„Was wollen die jetzt schon wieder!?“ mag sich manch einer gefragt haben, als abermals ein Protestanliegen von den üblichen Verdächtigen durch die Timelines gespült wurde. Vielleicht nicht ganz richtig, schließlich ist es der geneigte Gesetzgeber, der sich immer wieder für die persönlichen Daten interessiert, die bei Telekommunikation anfallen und die eigentlich grundlos (so zumindest meine persönliche Ansicht) niemand so richtig was angehen. Worum es eigentlich geht? Die sogenannte „Bestandsdatenabfrage“.

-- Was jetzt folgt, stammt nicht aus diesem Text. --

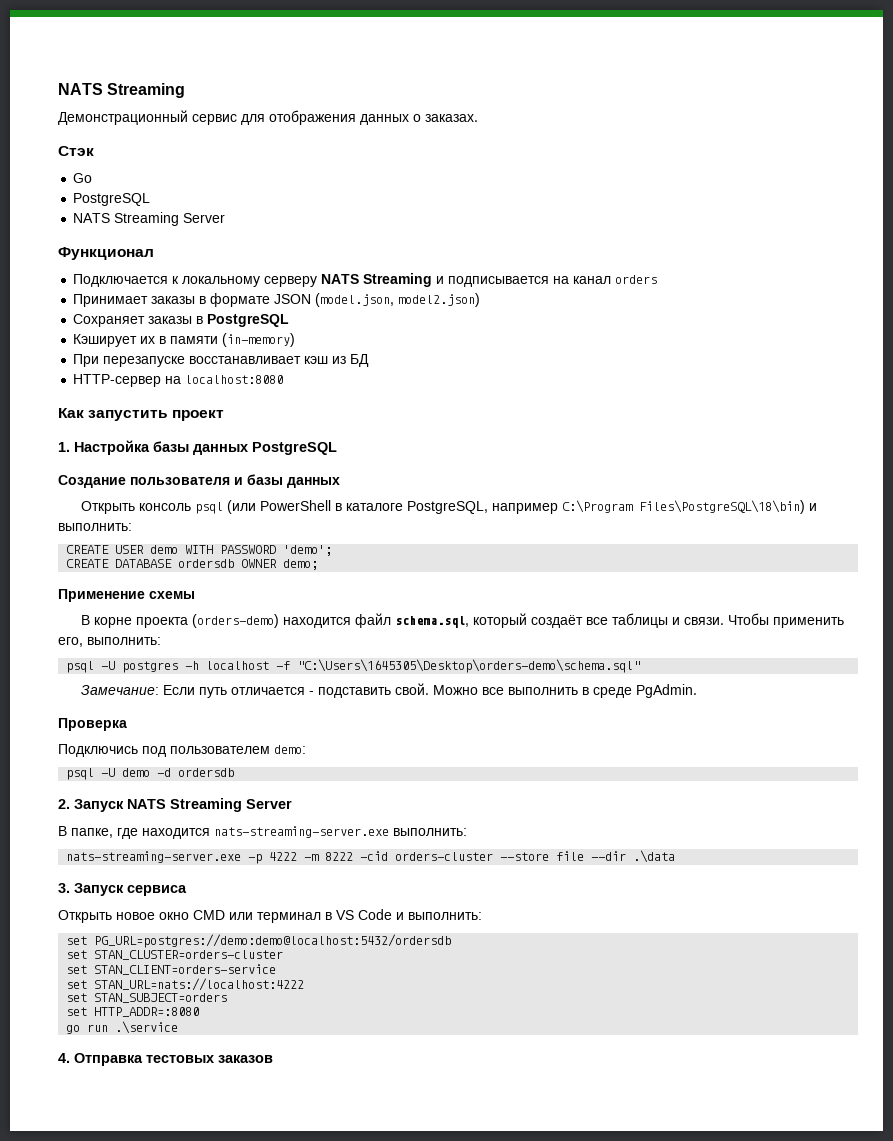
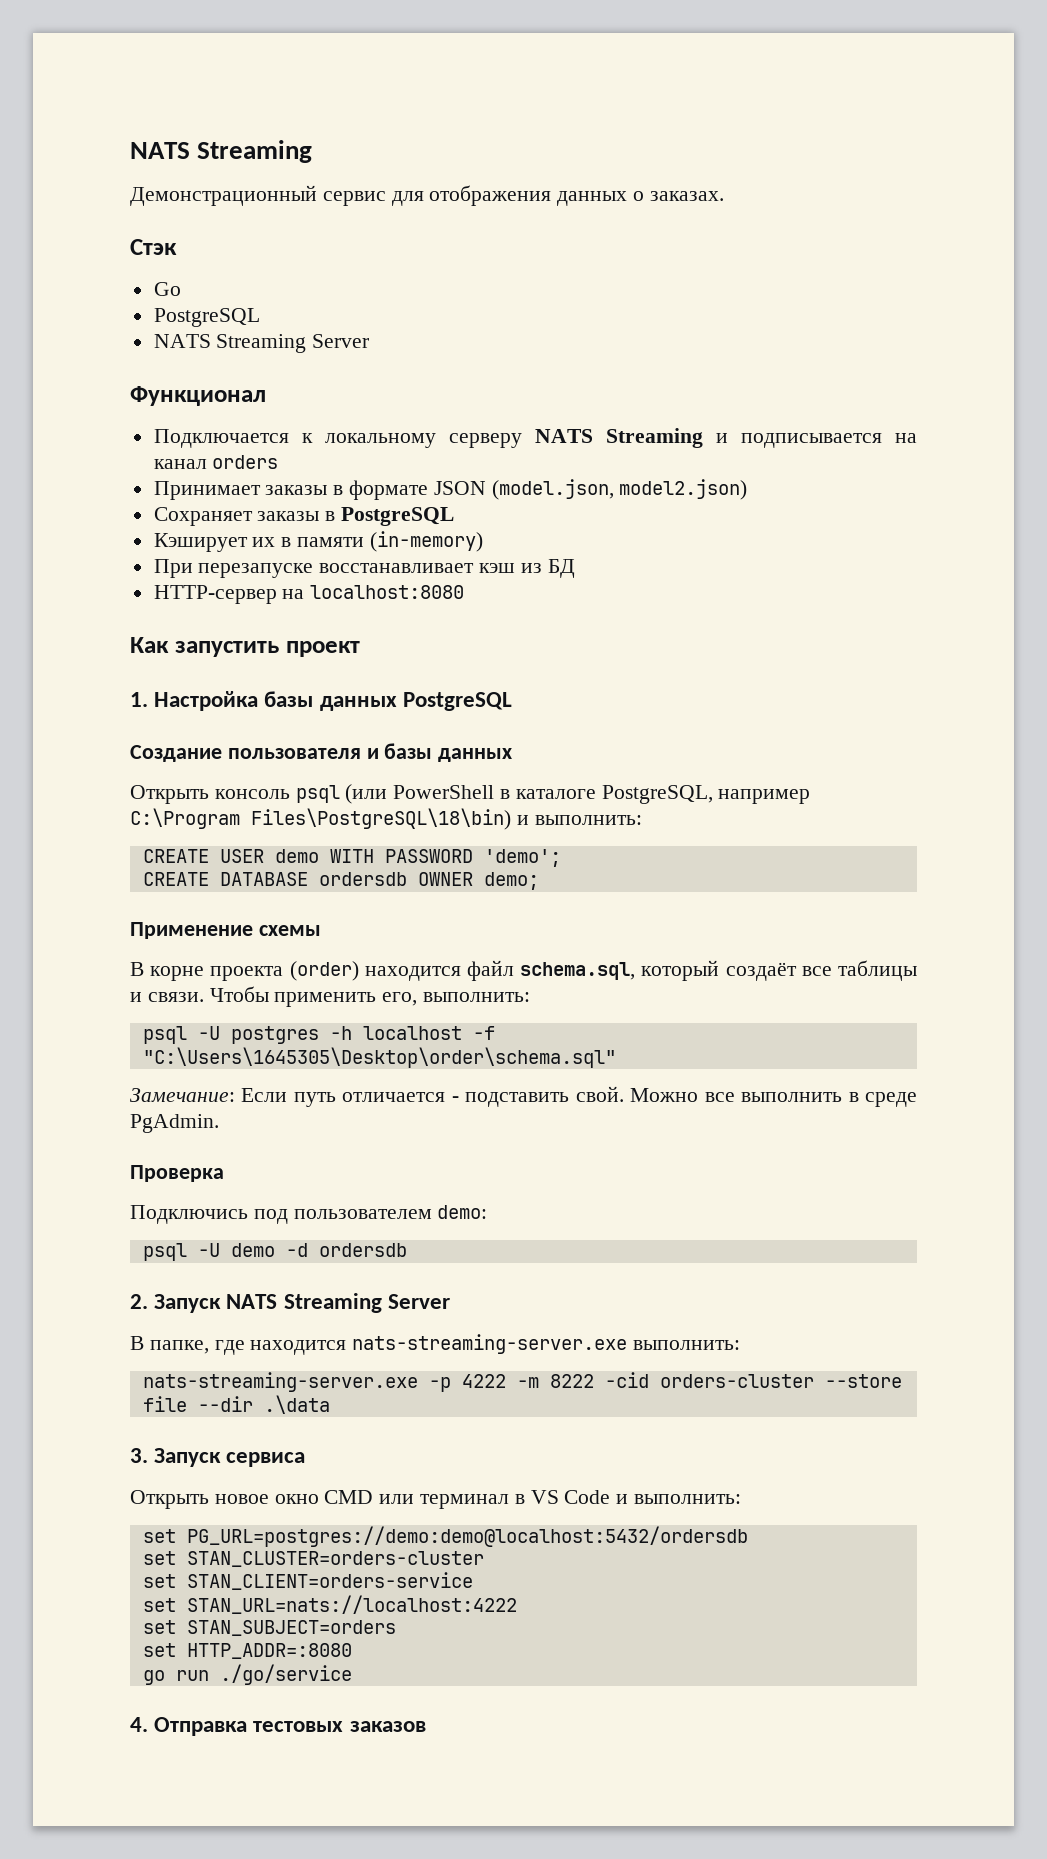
- В корне проекта (orders-demo) находится файл schema.sql, который создаёт все таблицы и связи.
+ В корне проекта (order) находится файл schema.sql, который создаёт все таблицы и связи.
- psql -U postgres -h localhost -f "C:\Users\1645305\Desktop\orders-demo\schema.sql"
+ psql -U postgres -h localhost -f "C:\Users\1645305\Desktop\order\schema.sql"
- go run .\service
+ go run ./go/service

Was das ist, was das kann und warum PIN und PUK möglicherweise bald nicht mehr nur euch gehören, erklärt Bea, die als Rechtsanwältin im Datenschutzbereich arbeitet. in der aktuellen Folge. Und so ganz nebenbei versuchen wir grundsätzlich zu klären, was eigentlich dieser komische Datenschutz ist, von dem immer alle reden, mit dem man aber keine Wahlen gewinnen kann.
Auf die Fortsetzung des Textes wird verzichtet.